INTRODUÇÃO
A internet intensificou no ambiente de trabalho a mistura da esfera pública e privada, que teve início com o advento do telefone no século IX, e atualmente culmina com ambientes de trabalho rotineiramente informatizados.
Do ponto de vista jurídico, há vários desafios na regulamentação das novas condições de trabalho propiciadas pelo avanço da tecnologia e dos meios de comunicação. Esse artigo abordará o teletrabalho, popularmente conhecido como home office, recentemente regulamentado na Reforma Trabalhista, e a proteção dos dados pessoais do trabalhador.
O TELETRABALHO
Um relatório[1] da Organização Internacional do Trabalho (OIT), publicado no início de 2017 sobre o trabalho à distância, constatou que o tema despertava menos interesse no Brasil do que em outros lugares do mundo, apesar dos benefícios da prática para grandes aglomerações urbanas, como São Paulo, e para a performance e qualidade de vida do empregado.

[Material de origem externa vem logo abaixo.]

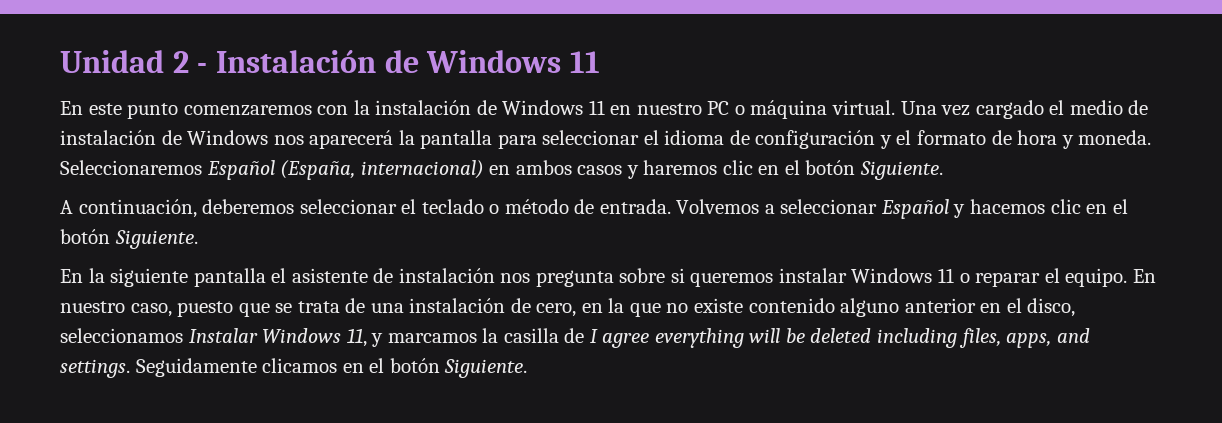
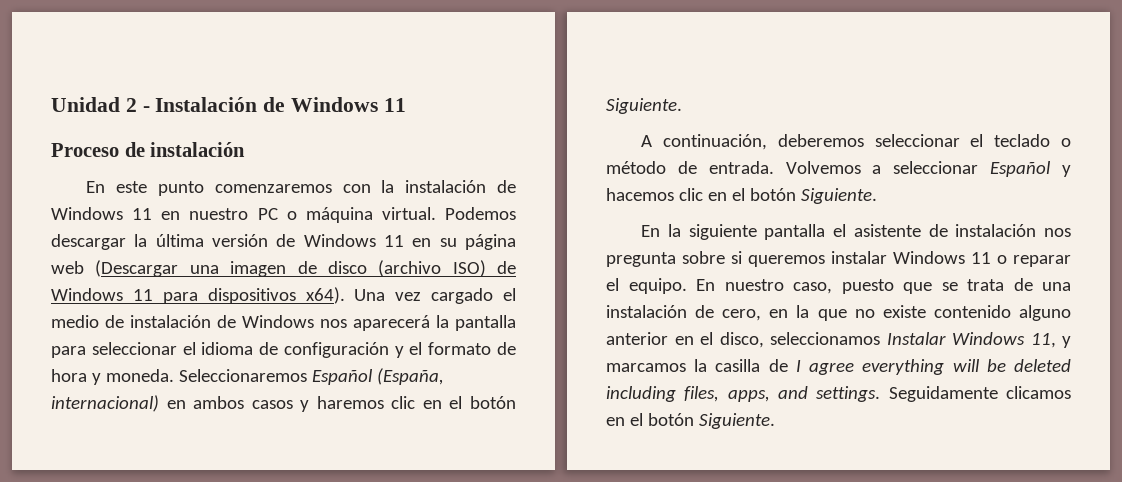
+ Proceso de instalación
+ Podemos descargar la última versión de Windows 11 en su página web (Descargar una imagen de disco (archivo ISO) de Windows 11 para dispositivos x64).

Não obstante, o regime do teletrabalho foi regulamentado pela Reforma Trabalhista de 2017 de modo a estabelecer a ausência de limites nas horas de trabalho dedicadas pelo trabalhador nessas condições, o que por um lado deve incentivar a adoção da modalidade pelas empresas, mas por outro acarreta riscos à qualidade de vida do empregado.
O artigo 75-B da CLT[2], inserido pela reforma trabalhista[3], define o teletrabalho como “a prestação de serviços preponderantemente fora das dependências do empregador, com a utilização de tecnologias de informação e de comunicação que, por sua natureza, não se constituam como trabalho externo”. Há ainda a ressalva que o comparecimento à empresa para a realização de atividades específicas não descaracteriza o regime. Ao mesmo tempo, o teletrabalho não se distingue do trabalho realizado no estabelecimento do empregador, desde que estejam caracterizados os pressupostos da relação de emprego[4].
Por outro lado, os empregados em regime de teletrabalho foram inseridos no rol de empregados que não estão abrangidos pelo regime da jornada de trabalho[5], assim como os empregados que ocupam cargos de gerência[6]. A justificativa, nesse caso, é que o teletrabalho é incompatível com a fixação de horário de trabalho, o que nem sempre pode ser verdade.
É importante ressaltar que, embora não haja controle de jornada no teletrabalho, é recomendável evitar abusos. Em janeiro de 2017, entrou em vigor[7] na França uma lei que estabelece o direito à desconexão, para que os empregados possam usufruir do seu período de descanso e equilibrar a vida profissional e pessoal.
No Brasil, em outubro 2017, o TST concedeu[8] a um analista de sistemas o direito de ser indenizado por ofensa ao direito de desconexão. O empregado em questão cumpria plantões por 14 dias seguidos e ainda permanecia à disposição da empresa em suas horas de folga, em um sistema de sobreaviso não-remunerado.
A Súmula 428 do TST considera “em sobreaviso o empregado que, à distância e submetido a controle patronal por instrumentos telemáticos ou informatizados, permanecer em regime de plantão ou equivalente, aguardando a qualquer momento o chamado para o serviço durante o período de descanso. ”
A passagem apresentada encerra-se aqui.